A 4ª Edição da Semana da Sustentabilidade (SdS) tem início esta segunda-feira com um programa que pretende sensibilizar a comunidade da Faculdade de Ciências da Universidade de Lisboa (Ciências ULisboa) para temas relacionados com o ecossistema, o bem-estar pessoal e a vida em sociedade. A iniciativa, que se estende por quatro dias e e é organizada por estudantes, arranca às 14h00, com uma Feira de Entidades, que dá a conhecer atividades tão díspares quanto a reparação de bicicletas, a ilustração científica ou ações de grupos como Coopérnico, Vita Nativa, ou Laboratório Vivo para a Sustentabilidade. Para terça-feira e quarta-feira, o evento que tem como lema "O Futuro da Sustentabilidade" prevê ações de formação, debates, e documentários, e na quinta-feira contempla uma Feira Interativa e um Mercado de Trocas. Durante a SdS haverá ainda um peddy-paper, com apoio da Ciência Viva e do Jardim Zoológico de Lisboa, e a afixação de placas informativas em ecopontos e um painel sobre separação de resíduos.

Semana da Sustentabilidade dá início esta segunda-feira a programa que inclui feiras, debates e formação

A Semana da Sustentabilidade decorre de 27 a 30 de abril
“A SdS pretende ser um reflexo daquilo que poderia ser a sociedade à escala mundial. É uma iniciativa que leva as pessoas a refletir e a participar voluntariamente. Dá trabalho, mas é gratificante”, comenta Amélia Ávila, aluna do Mestrado em Biologia Humana e Ambiente e membro da coordenação geral da Comissão Organizadora da 4ª Edição da SdS.
A SdS é uma iniciativa organizada por mais de 20 alunos de Ciências ULisboa, que conta com a participação de parceiros externos e várias entidades bem conhecidas dentro do campus. A Comissão Organizadora da SdS descreve a iniciativa a partir de três pilares: um primeiro composto pelos eventos centrais; o segundo que remete para as feiras que facilitam a comunicação com a comunidade; e o terceiro que abrange ações de sensibilização que tiram partido de concursos de ilustração científica, do paddy paper, ou da afixação de placas e painéis informativos no recinto de Ciências ULisboa.

Joana Rosado, Catarina Sil (em cima) e Amélia Ávila (em baixo) são responsáveis pela coordenação da 4ª edição da Semana da Sustentabilidade
“A mudança tem de começar nas comunidades. E há casos em que a sustentabilidade pode remeter para as questões de igualdade entre pessoas, comunidades ou países.

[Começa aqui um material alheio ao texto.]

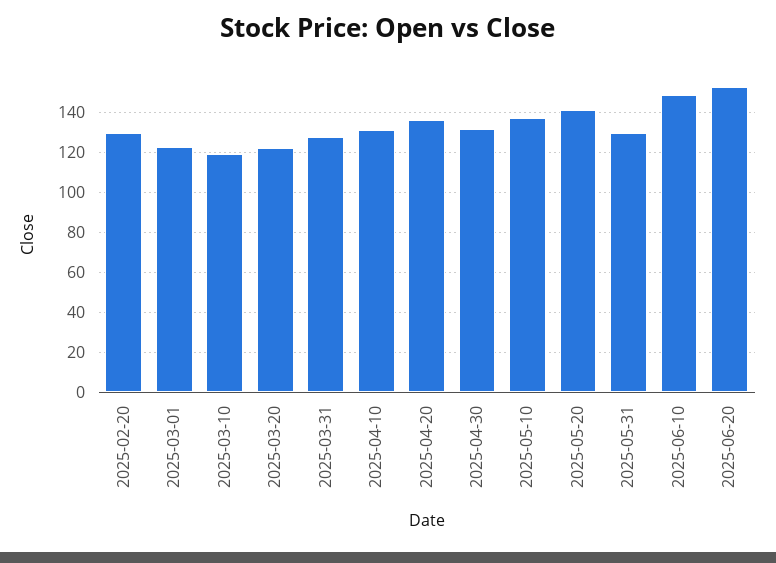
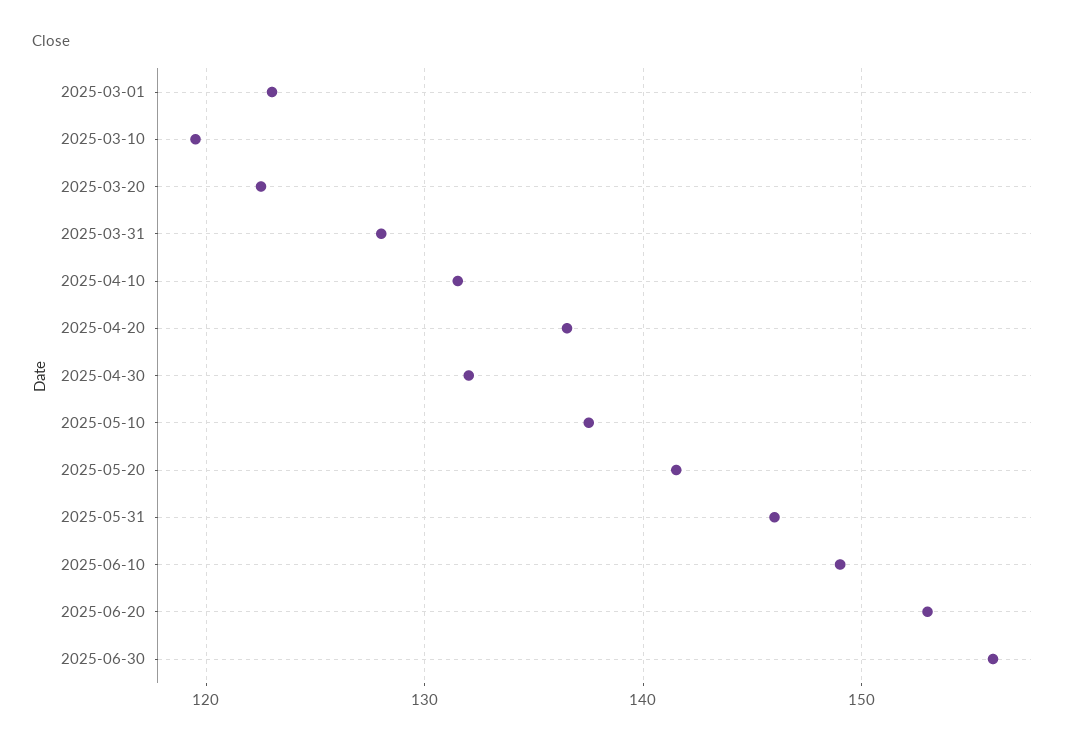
2025-02-20: 130 -> none
2025-05-31: 130 -> 146
2025-06-30: none -> 156

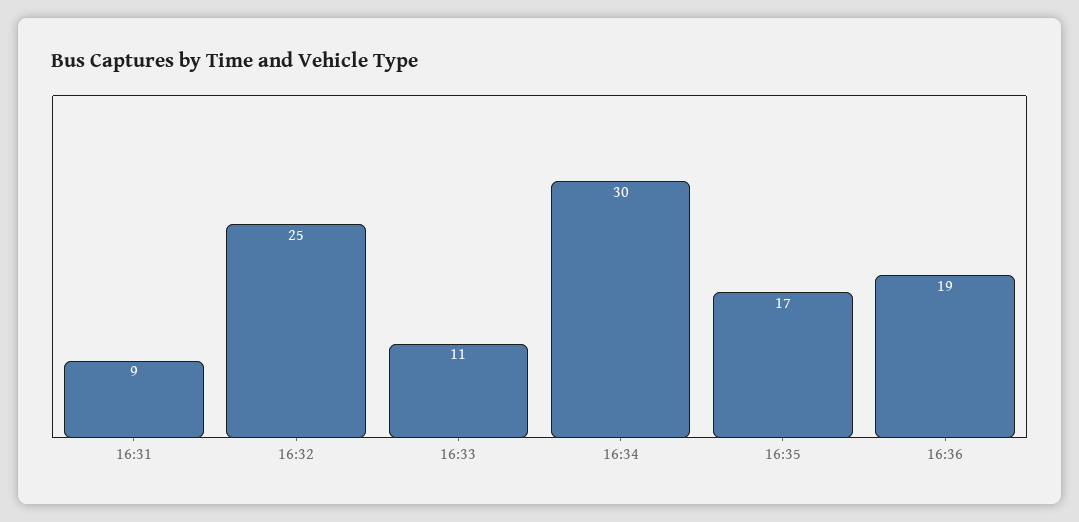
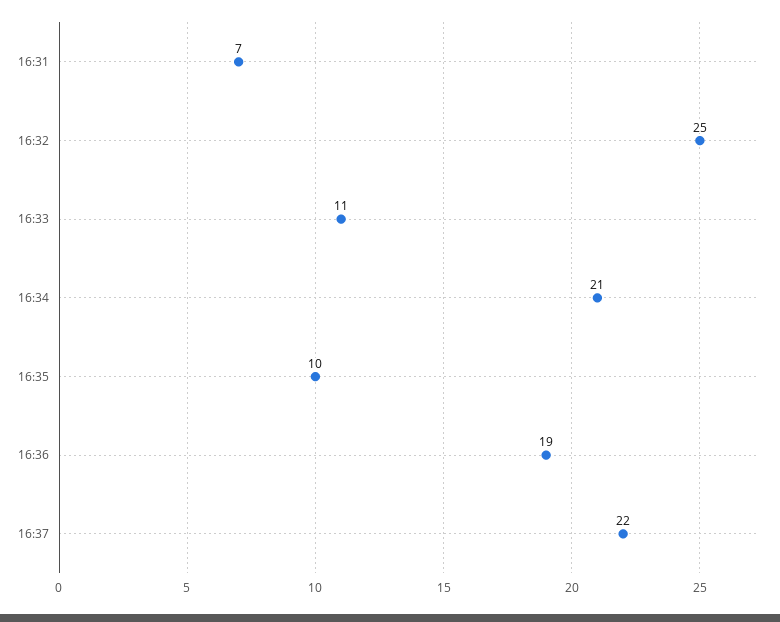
16:31: 9 -> 7
16:34: 30 -> 21
16:35: 17 -> 10
16:37: none -> 22

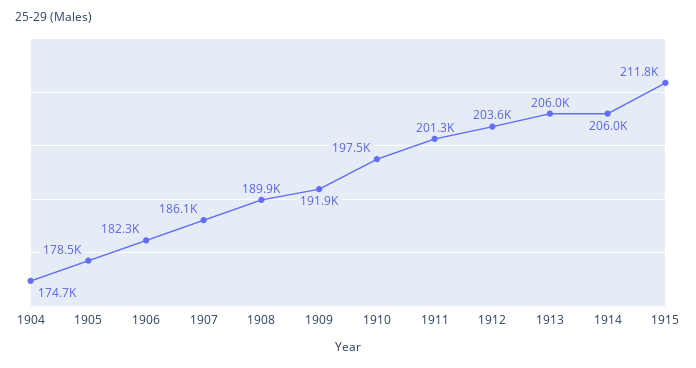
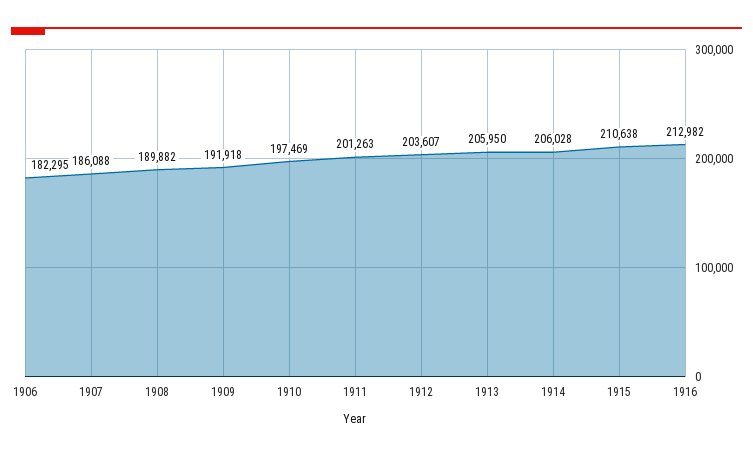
1904: 174700 -> none
1905: 178500 -> none
1915: 211800 -> 210638
1916: none -> 212982

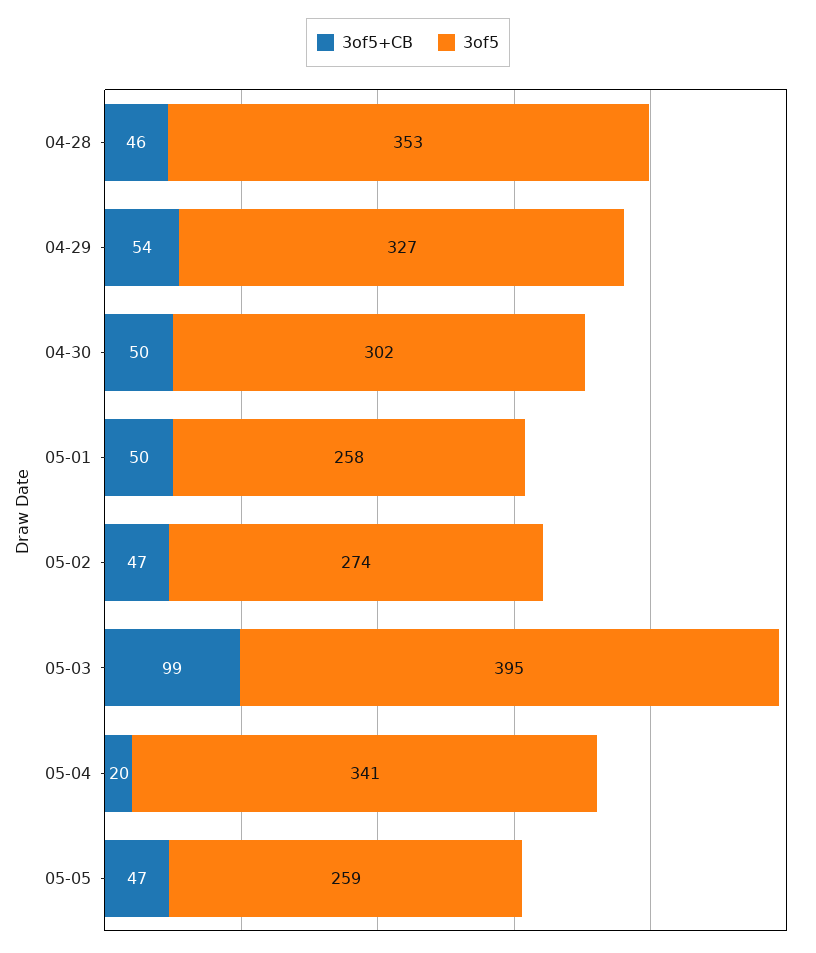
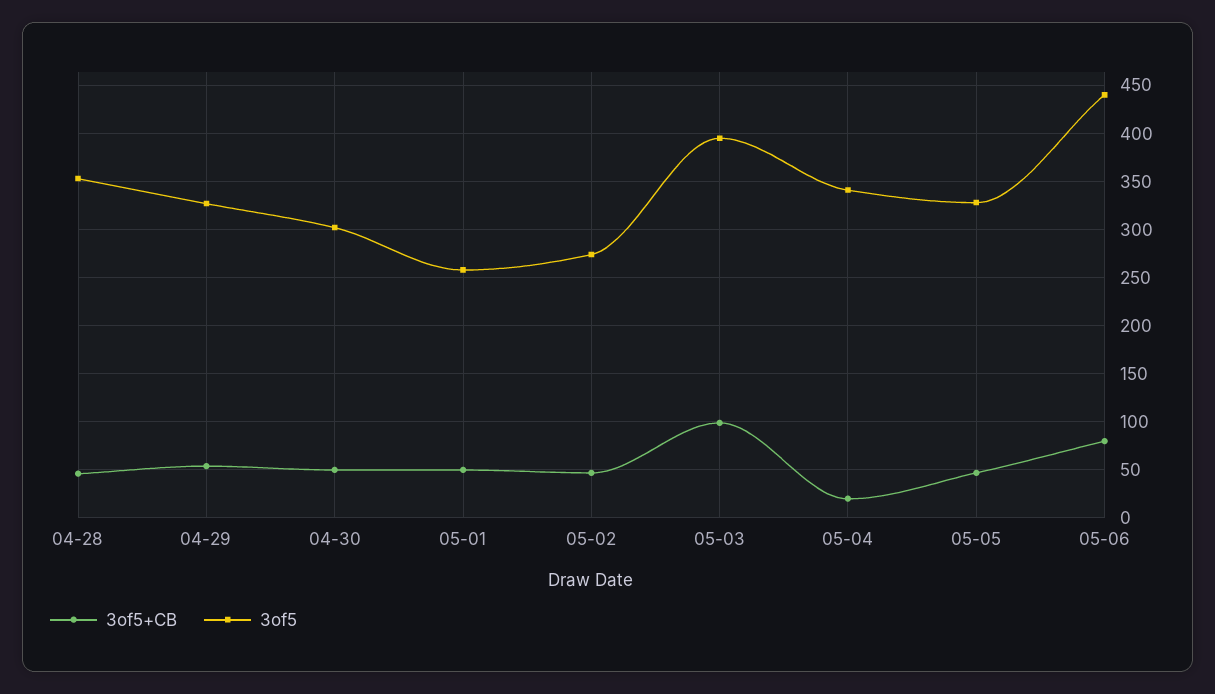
3of5, 05-05: 259 -> 330
3of5+CB, 05-06: none -> 80
3of5, 05-06: none -> 440

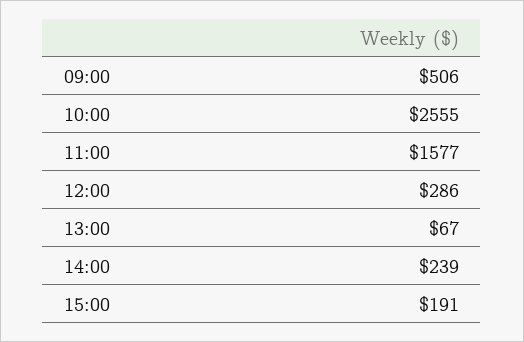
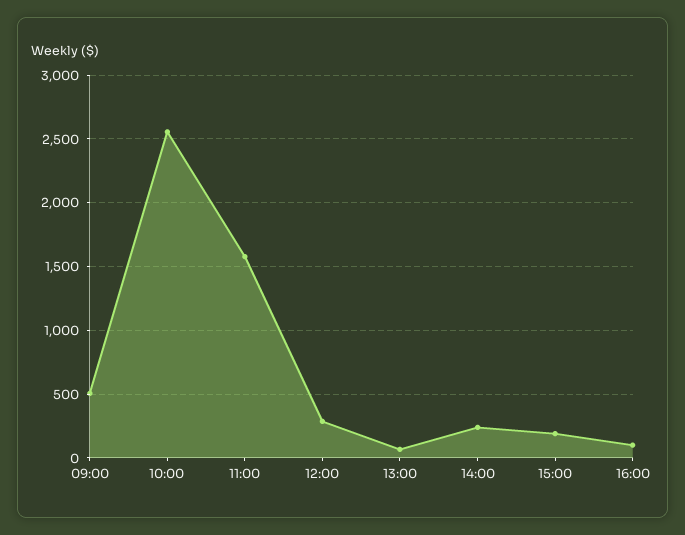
16:00: none -> 100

Se uma pessoa não tiver qualidade de vida, eventualmente, terá menos propensão para se preocupar com a sustentabilidade, ou o futuro da humanidade e do planeta”, defende Catarina Sil, aluna do Mestrado em Biologia da Conservação, e membro da coordenação-geral da SdS.
“Enquanto estes temas não forem economicamente apelativos para a indústria e enquanto os governos não os introduzirem na agenda política, não vamos ter mudanças quanto à sustentabilidade”
Na organização da SdS ninguém esconde a intenção de marcar a agenda e sensibilizar quem tem de tomar decisões. E por isso o programa dos quatro dias contempla a participação de entidades que pretendem dar o exemplo quanto à sustentabilidade como a Academia Ponto Verde, o Grupo Lobo, o Thirst Project, a Oficina das Energias, Associação Vita Nativa, All Protein Project, Núcleo de Ilustração Científica, CiclOficina, e a Let’s Swap que organiza o Mercado de Trocas, que vai permitir permutar, na sexta-feira, plantas, livros, roupa e muitos outros objetos que podem recuperar a utilidade ao mudarem de donos. A Feira de Entidades, a Feira Interativa e o Mercado de Trocas compõem a denominada Feira da Sustentabilidade, que decorre durante a SdS.
“Enquanto estes temas não forem economicamente apelativos para a indústria e enquanto os governos não os introduzirem na agenda política, não vamos ter mudanças quanto à sustentabilidade. É por isso que é importante dar visibilidade às pessoas e às entidades que trabalham nesta área”, sublinha Joana Rosado, aluna da Licenciatura em Química e membro da coordenação-geral da SdS. Fica lançado o apelo.